**WHAT IS BEING ASKED**
Would you repeat the whole listing exactly, pictures excluded?

....

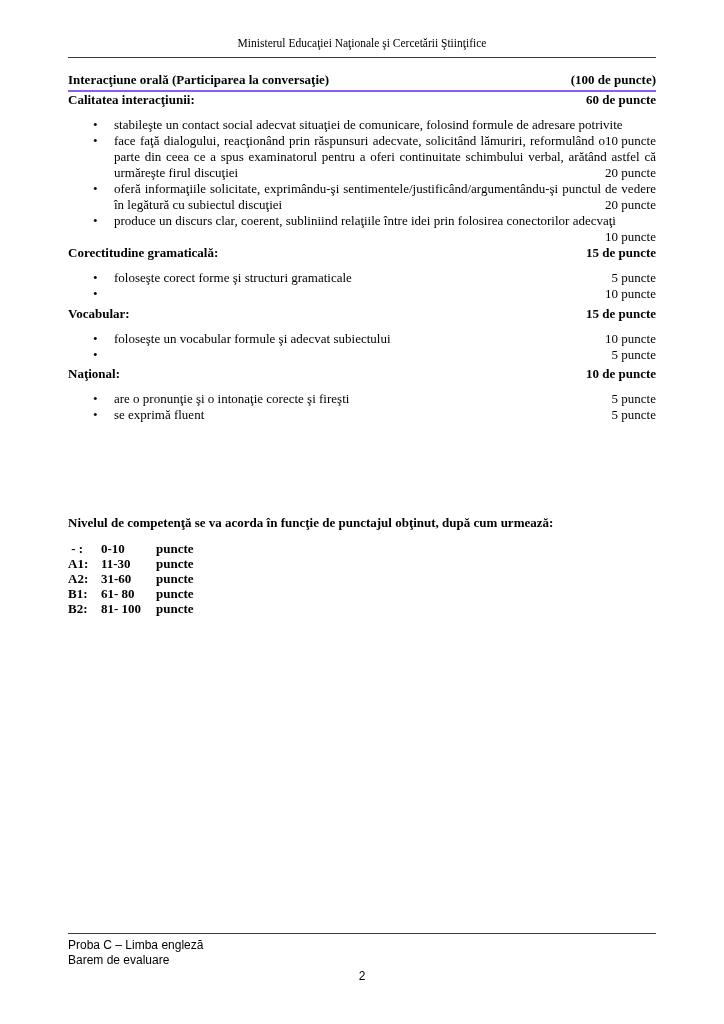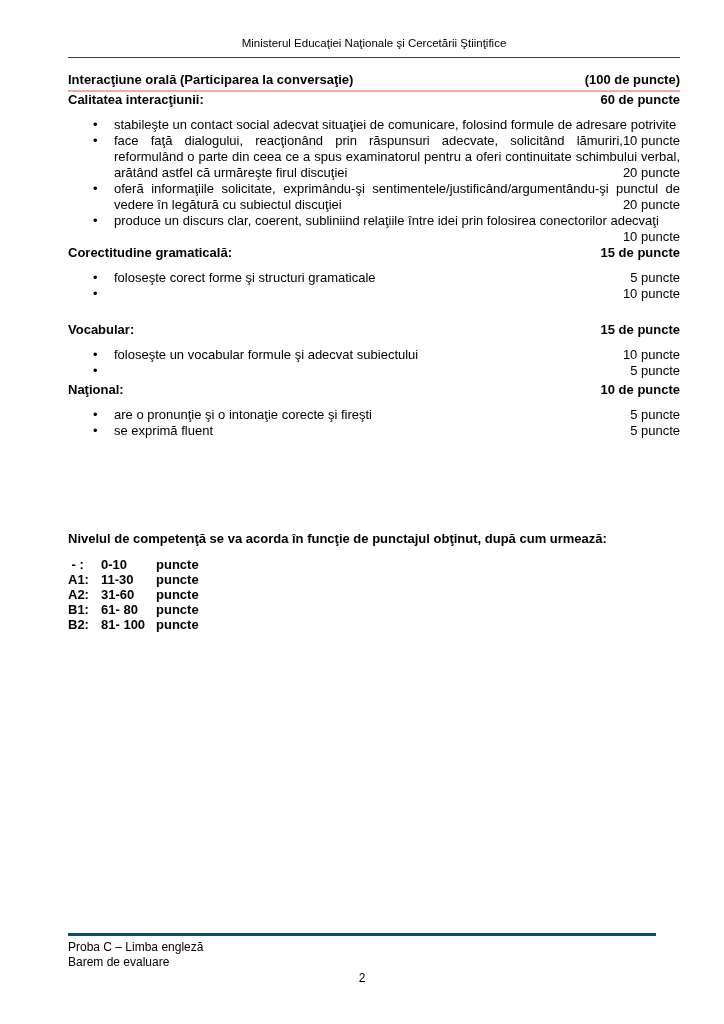--- a/index.html
+++ b/index.html
@@ -7,53 +7,53 @@
     width: 724px;
     height: 1024px;
     position: relative;
     background: #ffffff;
     color: #000000;
     font-family: "Liberation Sans", "DejaVu Sans", sans-serif;
     font-size: 13px;
     box-sizing: border-box;
     overflow: hidden;
   }
-  .content { padding: 36px 44px 0 68px; }
+  .content { padding: 36px 68px 0 68px; font-family: Liberation Serif, serif; }
 
   .doc-header { text-align: center; font-size: 11.5px; line-height: 15px; }
   .header-rule { border-bottom: 1px solid #3a3a3a; margin-top: 6px; height: 0; }
 
   .title-row {
     display: flex; justify-content: space-between;
     font-weight: 700; line-height: 16px;
     margin-top: 14px; padding-bottom: 2px;
-    border-bottom: 2px solid #fca5a5;
+    border-bottom: 2px solid #8b5cf6;
   }
 
   .sec-head {
     display: flex; justify-content: space-between;
     font-weight: 700; line-height: 16px;
   }
   .sec-head.s0 { }
   .sec-head.s1 { margin-top: 16px; }
-  .sec-head.s2 { margin-top: 36px; }
+  .sec-head.s2 { margin-top: 20px; }
   .sec-head.s3 { margin-top: 19px; }
 
   .crit-list { margin: 9px 0 0 0; padding: 0 0 0 46px; list-style: none; }
   .crit { position: relative; line-height: 16px; text-align: justify; }
   .crit::before { content: "\2022"; position: absolute; left: -21px; top: 0; }
   .pts { float: right; text-align: left; }
 
   .levels-head { margin-top: 92px; font-weight: 700; line-height: 16px; }
   .levels { margin-top: 10px; font-weight: 700; }
   .lvl-row { display: grid; grid-template-columns: 33px 55px auto; line-height: 15px; white-space: pre; }
 
   .footer {
     position: absolute; left: 68px; right: 68px; top: 933px;
-    border-top: 3px solid #0c4a6e; padding-top: 4px;
+    border-top: 1px solid #0c4a6e; padding-top: 4px;
     font-size: 12px; line-height: 15px;
   }
   .page-num { text-align: center; margin-top: 1px; }
 </style>
 </head>
 <body>
 
 <div class="page">
   <div class="content">
 

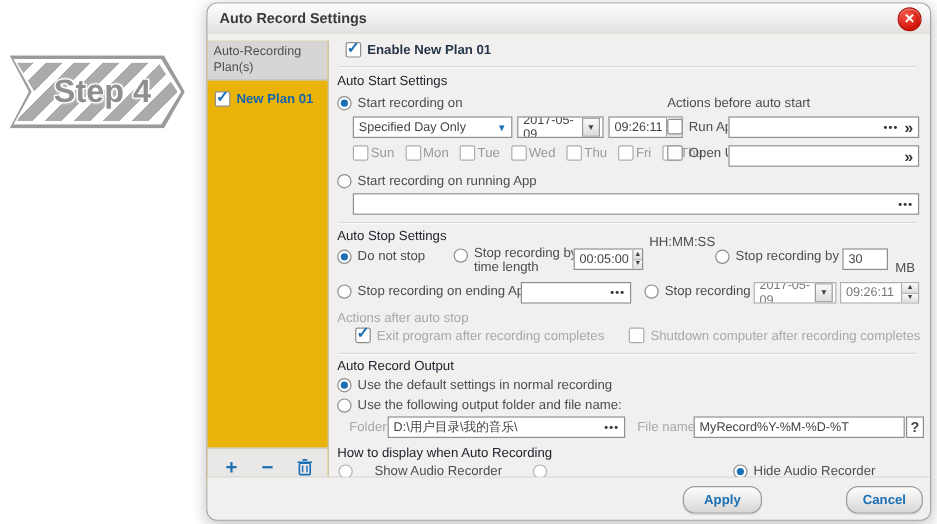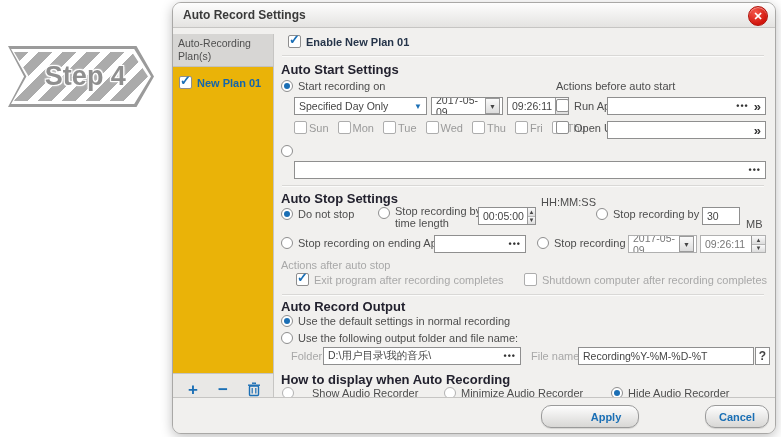--- a/index.html
+++ b/index.html
@@ -35,21 +35,21 @@
     display:flex;align-items:center;}
   .tool{color:#1b6fb5;font-weight:bold;font-size:17px;line-height:1;cursor:pointer;}
   .tool.plus{margin-left:15px;}
   .tool.minus{margin-left:20px;}
   .tool.trash{margin-left:19px;display:flex;align-items:center;}
 
   
   .content{position:absolute;left:101px;top:25px;right:1px;height:370px;font-size:11px;color:#4d4d4d;}
   .row{position:absolute;display:flex;align-items:center;gap:5px;white-space:nowrap;}
   .sep{position:absolute;left:8px;right:10px;height:0;border-top:1px solid #d9d8d6;border-bottom:1px solid #fbfbfa;}
-  .shead{position:absolute;font-weight:bold;font-size:13px;color:#23222f;}
+  .shead{position:absolute;font-weight:normal;font-size:11px;color:#23222f;}
   .bold-navy{font-weight:bold;color:#26354a;}
   .gray{color:#a8a8a8;}
 
   
   .cb{width:13px;height:13px;background:#fff;border:1px solid #8e8e8e;border-radius:2px;position:relative;flex:none;box-sizing:border-box;}
   .cb .chk{position:absolute;left:0px;top:-4px;font-size:13px;font-weight:bold;color:#1b6fb5;font-style:normal;}
   .cb.dim{border-color:#adadad;}
   .radio{width:12px;height:12px;border-radius:50%;background:#fff;border:1px solid #8e8e8e;flex:none;position:relative;box-sizing:border-box;}
   .radio.sel::after{content:"";position:absolute;left:2px;top:2px;width:6px;height:6px;border-radius:50%;background:#1b6fb5;}
   .radio.dim{border-color:#b2b2b2;}
@@ -189,20 +189,21 @@
       <span class="cb"></span>
       <span>Open URL</span>
     </div>
     <div class="input" style="top:93px;left:333px;width:159px;">
       <span class="val"></span>
       <span class="chev">»</span>
     </div>
 
     <div class="row" style="top:117px;left:7px;">
       <span class="radio"></span>
+      <span>Start recording on running App</span>
     </div>
     <div class="input" style="top:133px;left:20px;width:472px;">
       <span class="val"></span>
       <span class="dots">•••</span>
     </div>
 
     <div class="sep" style="top:157px;"></div>
 
     <div class="shead" style="top:163px;left:7px;">Auto Stop Settings</div>
 
@@ -292,39 +293,38 @@
       <span>Folder:</span>
     </div>
     <div class="input" style="top:319px;left:49px;width:198px;">
       <span class="val">D:\用户目录\我的音乐\</span>
       <span class="dots">•••</span>
     </div>
     <div class="row gray" style="top:322px;left:257px;">
       <span>File name:</span>
     </div>
     <div class="input" style="top:319px;left:304px;width:176px;">
-      <span class="val">Recording%Y-%M-%D-%T</span>
+      <span class="val">MyRecord%Y-%M-%D-%T</span>
     </div>
     <div class="helpbox" style="top:319px;left:481px;">
       <span>?</span>
     </div>
 
     <div class="shead" style="top:344px;left:7px;">How to display when Auto Recording</div>
     <div class="row" style="top:359px;left:8px;gap:18px;">
       <span class="radio dim"></span>
       <span>Show Audio Recorder</span>
     </div>
     <div class="row" style="top:359px;left:170px;">
       <span class="radio dim"></span>
-      <span>Minimize Audio Recorder</span>
     </div>
     <div class="row" style="top:359px;left:337px;">
       <span class="radio sel"></span>
       <span>Hide Audio Recorder</span>
     </div>
   </div>
 
   <div class="footer">
-    <div class="btn" style="left:368px;width:64px;padding-left:32px;">Apply</div>
+    <div class="btn" style="left:396px;width:64px;">Apply</div>
     <div class="btn" style="left:532px;width:62px;">Cancel</div>
   </div>
 
 </div>
 
 </body></html>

....

**WRITTEN RESPONSE**
--- a/index.html
+++ b/index.html
@@ -7,53 +7,53 @@
     width: 724px;
     height: 1024px;
     position: relative;
     background: #ffffff;
     color: #000000;
     font-family: "Liberation Sans", "DejaVu Sans", sans-serif;
     font-size: 13px;
     box-sizing: border-box;
     overflow: hidden;
   }
-  .content { padding: 36px 44px 0 68px; }
+  .content { padding: 36px 68px 0 68px; font-family: Liberation Serif, serif; }
 
   .doc-header { text-align: center; font-size: 11.5px; line-height: 15px; }
   .header-rule { border-bottom: 1px solid #3a3a3a; margin-top: 6px; height: 0; }
 
   .title-row {
     display: flex; justify-content: space-between;
     font-weight: 700; line-height: 16px;
     margin-top: 14px; padding-bottom: 2px;
-    border-bottom: 2px solid #fca5a5;
+    border-bottom: 2px solid #8b5cf6;
   }
 
   .sec-head {
     display: flex; justify-content: space-between;
     font-weight: 700; line-height: 16px;
   }
   .sec-head.s0 { }
   .sec-head.s1 { margin-top: 16px; }
-  .sec-head.s2 { margin-top: 36px; }
+  .sec-head.s2 { margin-top: 20px; }
   .sec-head.s3 { margin-top: 19px; }
 
   .crit-list { margin: 9px 0 0 0; padding: 0 0 0 46px; list-style: none; }
   .crit { position: relative; line-height: 16px; text-align: justify; }
   .crit::before { content: "\2022"; position: absolute; left: -21px; top: 0; }
   .pts { float: right; text-align: left; }
 
   .levels-head { margin-top: 92px; font-weight: 700; line-height: 16px; }
   .levels { margin-top: 10px; font-weight: 700; }
   .lvl-row { display: grid; grid-template-columns: 33px 55px auto; line-height: 15px; white-space: pre; }
 
   .footer {
     position: absolute; left: 68px; right: 68px; top: 933px;
-    border-top: 3px solid #0c4a6e; padding-top: 4px;
+    border-top: 1px solid #0c4a6e; padding-top: 4px;
     font-size: 12px; line-height: 15px;
   }
   .page-num { text-align: center; margin-top: 1px; }
 </style>
 </head>
 <body>
 
 <div class="page">
   <div class="content">
 

--- a/index.html
+++ b/index.html
@@ -35,21 +35,21 @@
     display:flex;align-items:center;}
   .tool{color:#1b6fb5;font-weight:bold;font-size:17px;line-height:1;cursor:pointer;}
   .tool.plus{margin-left:15px;}
   .tool.minus{margin-left:20px;}
   .tool.trash{margin-left:19px;display:flex;align-items:center;}
 
   
   .content{position:absolute;left:101px;top:25px;right:1px;height:370px;font-size:11px;color:#4d4d4d;}
   .row{position:absolute;display:flex;align-items:center;gap:5px;white-space:nowrap;}
   .sep{position:absolute;left:8px;right:10px;height:0;border-top:1px solid #d9d8d6;border-bottom:1px solid #fbfbfa;}
-  .shead{position:absolute;font-weight:bold;font-size:13px;color:#23222f;}
+  .shead{position:absolute;font-weight:normal;font-size:11px;color:#23222f;}
   .bold-navy{font-weight:bold;color:#26354a;}
   .gray{color:#a8a8a8;}
 
   
   .cb{width:13px;height:13px;background:#fff;border:1px solid #8e8e8e;border-radius:2px;position:relative;flex:none;box-sizing:border-box;}
   .cb .chk{position:absolute;left:0px;top:-4px;font-size:13px;font-weight:bold;color:#1b6fb5;font-style:normal;}
   .cb.dim{border-color:#adadad;}
   .radio{width:12px;height:12px;border-radius:50%;background:#fff;border:1px solid #8e8e8e;flex:none;position:relative;box-sizing:border-box;}
   .radio.sel::after{content:"";position:absolute;left:2px;top:2px;width:6px;height:6px;border-radius:50%;background:#1b6fb5;}
   .radio.dim{border-color:#b2b2b2;}
@@ -189,20 +189,21 @@
       <span class="cb"></span>
       <span>Open URL</span>
     </div>
     <div class="input" style="top:93px;left:333px;width:159px;">
       <span class="val"></span>
       <span class="chev">»</span>
     </div>
 
     <div class="row" style="top:117px;left:7px;">
       <span class="radio"></span>
+      <span>Start recording on running App</span>
     </div>
     <div class="input" style="top:133px;left:20px;width:472px;">
       <span class="val"></span>
       <span class="dots">•••</span>
     </div>
 
     <div class="sep" style="top:157px;"></div>
 
     <div class="shead" style="top:163px;left:7px;">Auto Stop Settings</div>
 
@@ -292,39 +293,38 @@
       <span>Folder:</span>
     </div>
     <div class="input" style="top:319px;left:49px;width:198px;">
       <span class="val">D:\用户目录\我的音乐\</span>
       <span class="dots">•••</span>
     </div>
     <div class="row gray" style="top:322px;left:257px;">
       <span>File name:</span>
     </div>
     <div class="input" style="top:319px;left:304px;width:176px;">
-      <span class="val">Recording%Y-%M-%D-%T</span>
+      <span class="val">MyRecord%Y-%M-%D-%T</span>
     </div>
     <div class="helpbox" style="top:319px;left:481px;">
       <span>?</span>
     </div>
 
     <div class="shead" style="top:344px;left:7px;">How to display when Auto Recording</div>
     <div class="row" style="top:359px;left:8px;gap:18px;">
       <span class="radio dim"></span>
       <span>Show Audio Recorder</span>
     </div>
     <div class="row" style="top:359px;left:170px;">
       <span class="radio dim"></span>
-      <span>Minimize Audio Recorder</span>
     </div>
     <div class="row" style="top:359px;left:337px;">
       <span class="radio sel"></span>
       <span>Hide Audio Recorder</span>
     </div>
   </div>
 
   <div class="footer">
-    <div class="btn" style="left:368px;width:64px;padding-left:32px;">Apply</div>
+    <div class="btn" style="left:396px;width:64px;">Apply</div>
     <div class="btn" style="left:532px;width:62px;">Cancel</div>
   </div>
 
 </div>
 
 </body></html>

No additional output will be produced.